- TASK INPUT
========================

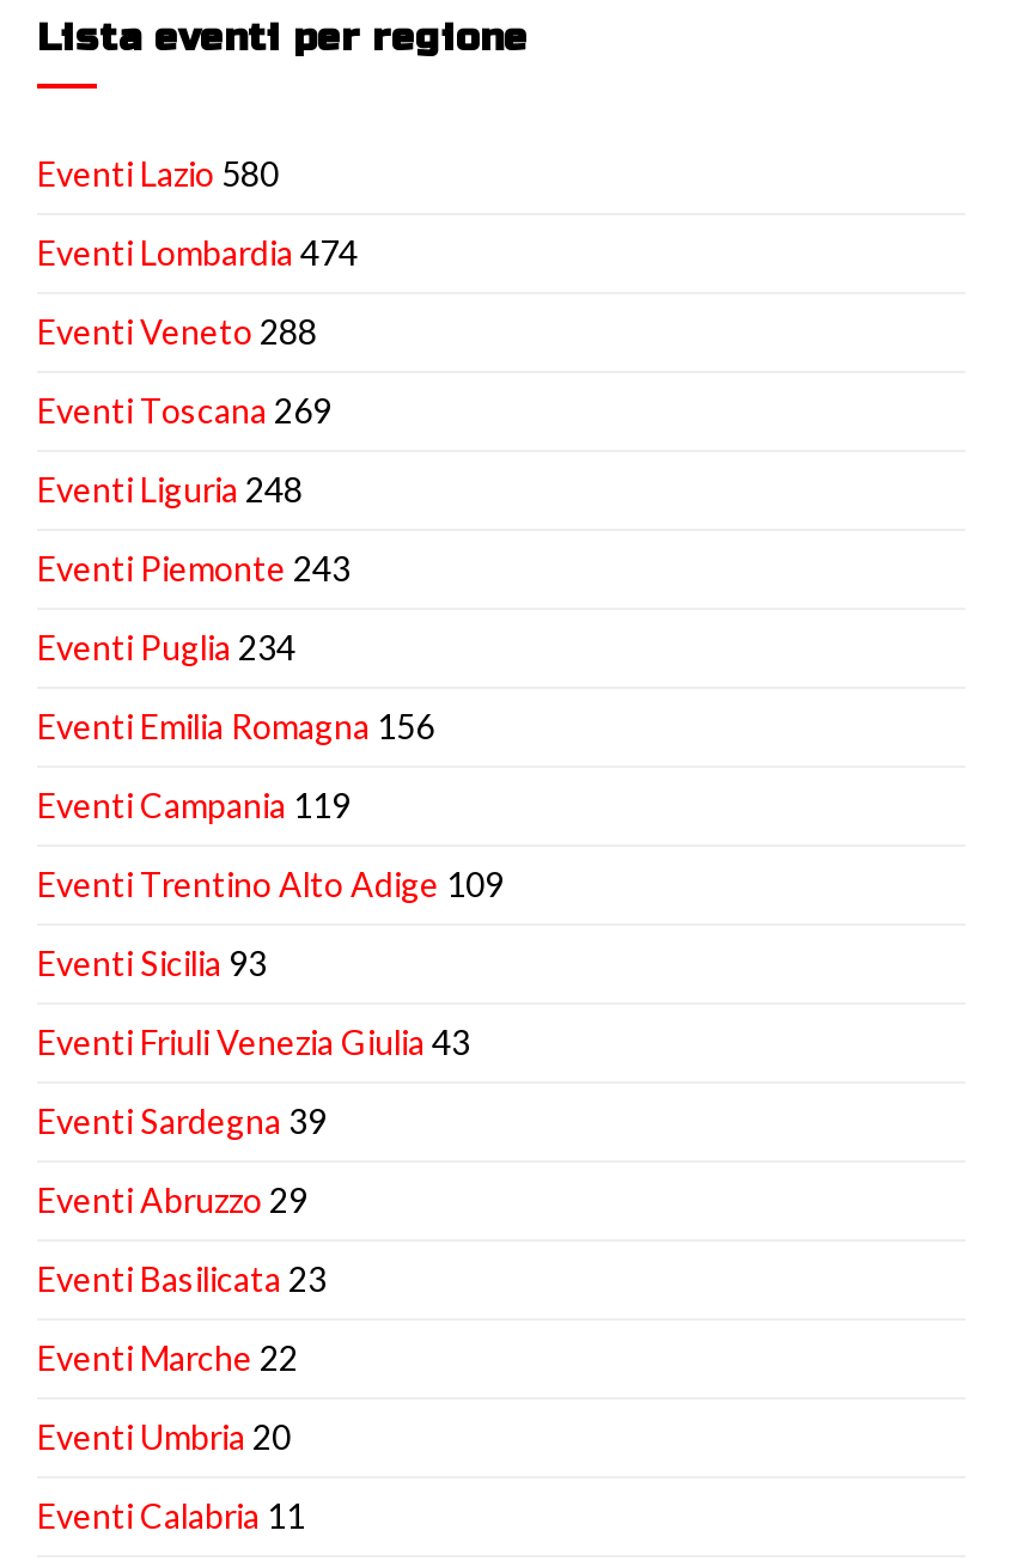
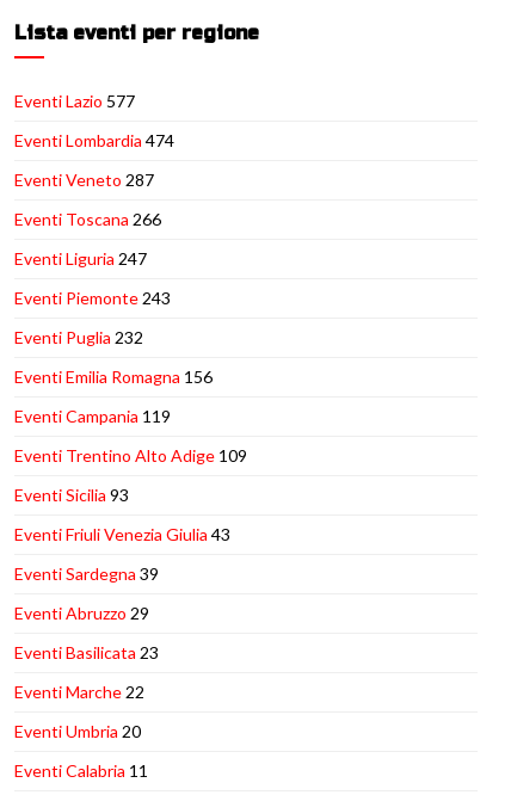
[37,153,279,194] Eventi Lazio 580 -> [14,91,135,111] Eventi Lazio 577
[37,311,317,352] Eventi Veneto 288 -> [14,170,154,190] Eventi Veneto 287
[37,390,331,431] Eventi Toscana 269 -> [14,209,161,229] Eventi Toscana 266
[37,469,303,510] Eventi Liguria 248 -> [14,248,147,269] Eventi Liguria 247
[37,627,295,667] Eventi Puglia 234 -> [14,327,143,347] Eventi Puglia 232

========================

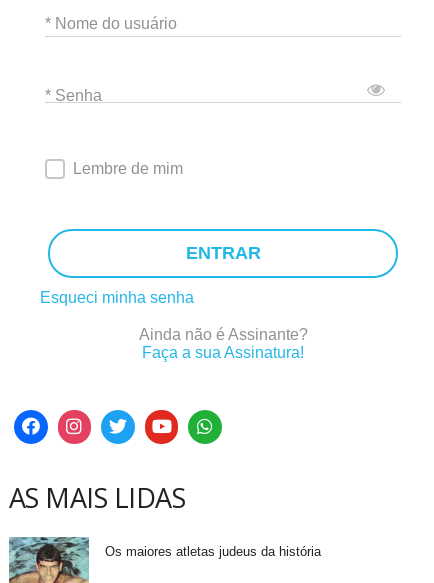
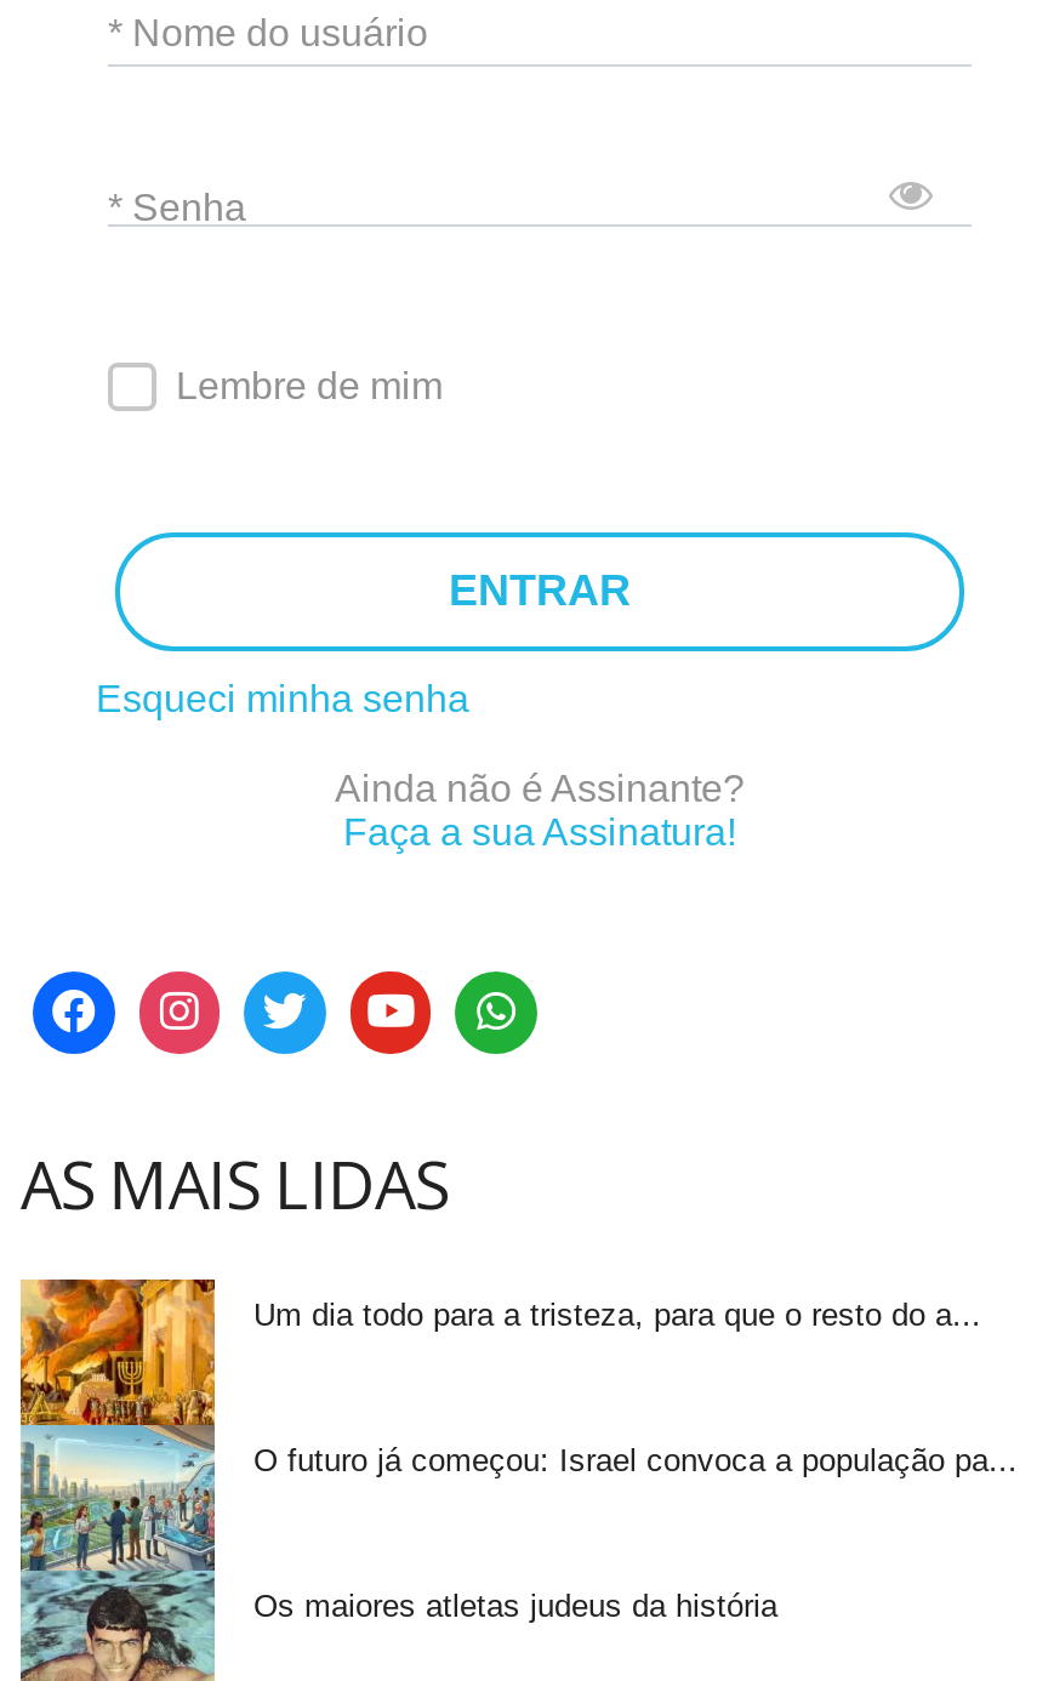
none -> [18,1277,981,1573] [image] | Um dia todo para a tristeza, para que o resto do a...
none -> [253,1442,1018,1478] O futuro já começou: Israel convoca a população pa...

========================

- REQUIREMENT
Sift the material for lines that include the word "Eventi", and copy each one.

- EXERCISE RESULT
[37,153,279,194] Eventi Lazio 580 -> [14,91,135,111] Eventi Lazio 577
[37,311,317,352] Eventi Veneto 288 -> [14,170,154,190] Eventi Veneto 287
[37,390,331,431] Eventi Toscana 269 -> [14,209,161,229] Eventi Toscana 266
[37,469,303,510] Eventi Liguria 248 -> [14,248,147,269] Eventi Liguria 247
[37,627,295,667] Eventi Puglia 234 -> [14,327,143,347] Eventi Puglia 232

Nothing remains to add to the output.